◆ BRIEF ◆
Your copy of the data should match it exactly, except that the pictures are gone.
*** Begin section ***
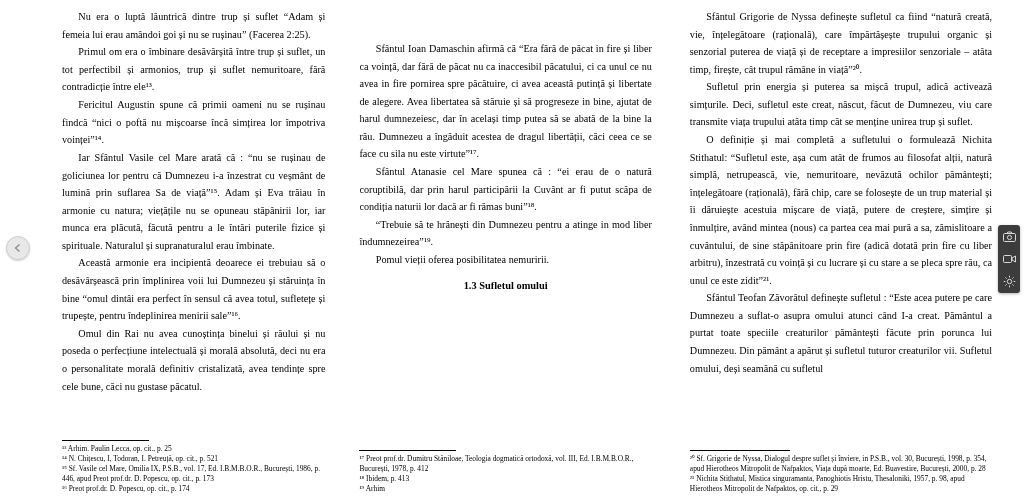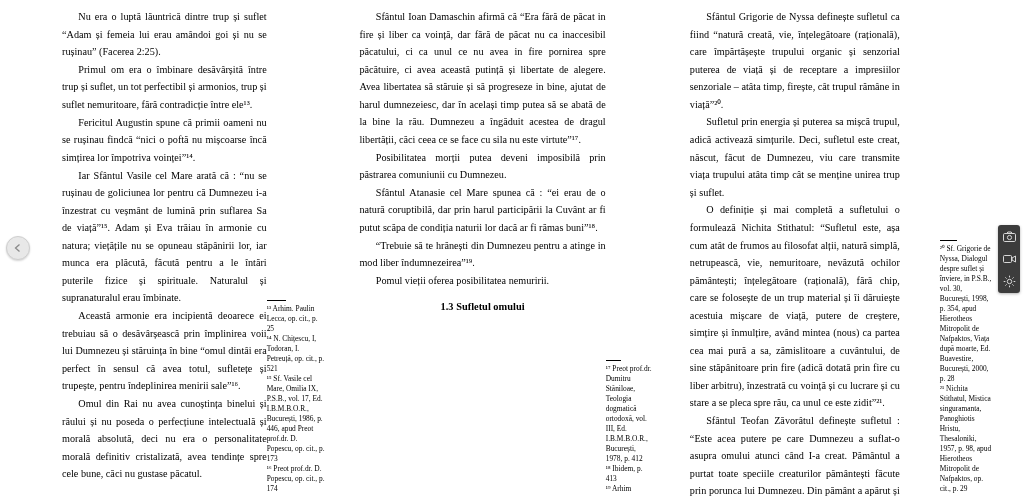--- a/index.html
+++ b/index.html
@@ -28,7 +28,7 @@
   .col {
     box-sizing: border-box;
     display: flex;
-    flex-direction: row;
+    flex-direction: column;
     justify-content: flex-end;
     position: relative;
   }

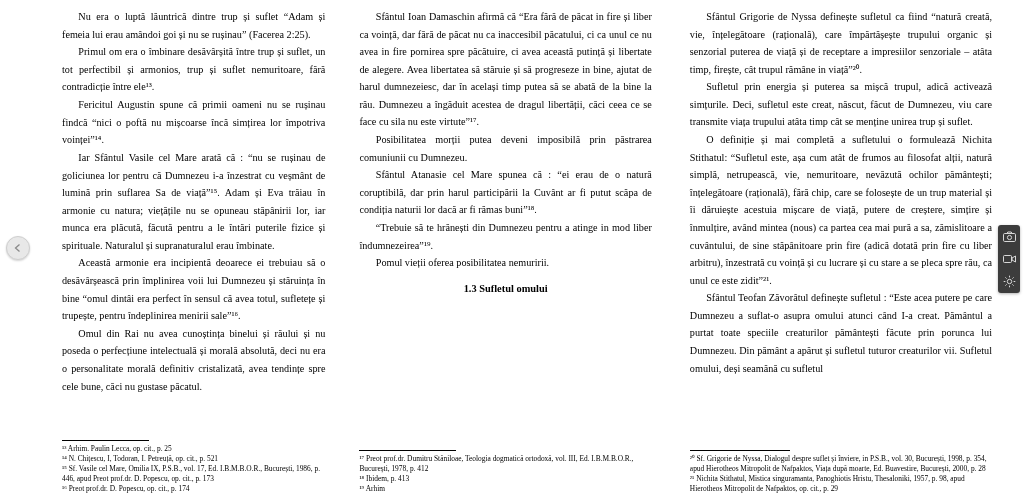--- a/index.html
+++ b/index.html
@@ -33,7 +33,7 @@
     position: relative;
   }
   .col-1 { width: 336px; padding: 0 16px 0 48px; }
-  .col-2 { width: 340px; padding: 0 20px 0 18px; }
+  .col-2 { width: 340px; padding: 0 20px 0 18px; margin-top: 32px; }
   .col-3 { width: 348px; padding: 0 18px 0 18px; gap: 40px; }
 
   .body-text {

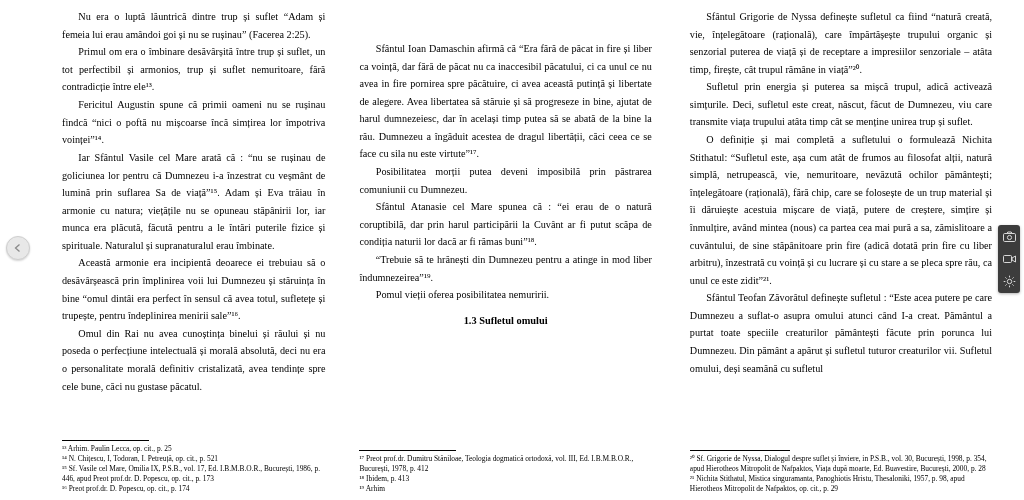--- a/index.html
+++ b/index.html
@@ -150,7 +150,6 @@
   <div class="col col-2">
     <div class="body-text">
       <p class="para">Sfântul Ioan Damaschin afirmă că “Era fără de păcat in fire și liber ca voință, dar fără de păcat nu ca inaccesibil păcatului, ci ca unul ce nu avea in fire pornirea spre păcătuire, ci avea această putință și libertate de alegere. Avea libertatea să stăruie și să progreseze in bine, ajutat de harul dumnezeiesc, dar în același timp putea să se abată de la bine la rău. Dumnezeu a îngăduit acestea de dragul libertății, căci ceea ce se face cu sila nu este virtute”¹⁷.</p>
-      <p class="para">Posibilitatea morții putea deveni imposibilă prin păstrarea comuniunii cu Dumnezeu.</p>
       <p class="para">Sfântul Atanasie cel Mare spunea că : “ei erau de o natură coruptibilă, dar prin harul participării la Cuvânt ar fi putut scăpa de condiția naturii lor dacă ar fi rămas buni”¹⁸.</p>
       <p class="para">“Trebuie să te hrănești din Dumnezeu pentru a atinge in mod liber îndumnezeirea”¹⁹.</p>
       <p class="para">Pomul vieții oferea posibilitatea nemuririi.</p>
*** End section ***
◆ WRITTEN REPLY ◆
--- a/index.html
+++ b/index.html
@@ -28,7 +28,7 @@
   .col {
     box-sizing: border-box;
     display: flex;
-    flex-direction: row;
+    flex-direction: column;
     justify-content: flex-end;
     position: relative;
   }

--- a/index.html
+++ b/index.html
@@ -33,7 +33,7 @@
     position: relative;
   }
   .col-1 { width: 336px; padding: 0 16px 0 48px; }
-  .col-2 { width: 340px; padding: 0 20px 0 18px; }
+  .col-2 { width: 340px; padding: 0 20px 0 18px; margin-top: 32px; }
   .col-3 { width: 348px; padding: 0 18px 0 18px; gap: 40px; }
 
   .body-text {

--- a/index.html
+++ b/index.html
@@ -150,7 +150,6 @@
   <div class="col col-2">
     <div class="body-text">
       <p class="para">Sfântul Ioan Damaschin afirmă că “Era fără de păcat in fire și liber ca voință, dar fără de păcat nu ca inaccesibil păcatului, ci ca unul ce nu avea in fire pornirea spre păcătuire, ci avea această putință și libertate de alegere. Avea libertatea să stăruie și să progreseze in bine, ajutat de harul dumnezeiesc, dar în același timp putea să se abată de la bine la rău. Dumnezeu a îngăduit acestea de dragul libertății, căci ceea ce se face cu sila nu este virtute”¹⁷.</p>
-      <p class="para">Posibilitatea morții putea deveni imposibilă prin păstrarea comuniunii cu Dumnezeu.</p>
       <p class="para">Sfântul Atanasie cel Mare spunea că : “ei erau de o natură coruptibilă, dar prin harul participării la Cuvânt ar fi putut scăpa de condiția naturii lor dacă ar fi rămas buni”¹⁸.</p>
       <p class="para">“Trebuie să te hrănești din Dumnezeu pentru a atinge in mod liber îndumnezeirea”¹⁹.</p>
       <p class="para">Pomul vieții oferea posibilitatea nemuririi.</p>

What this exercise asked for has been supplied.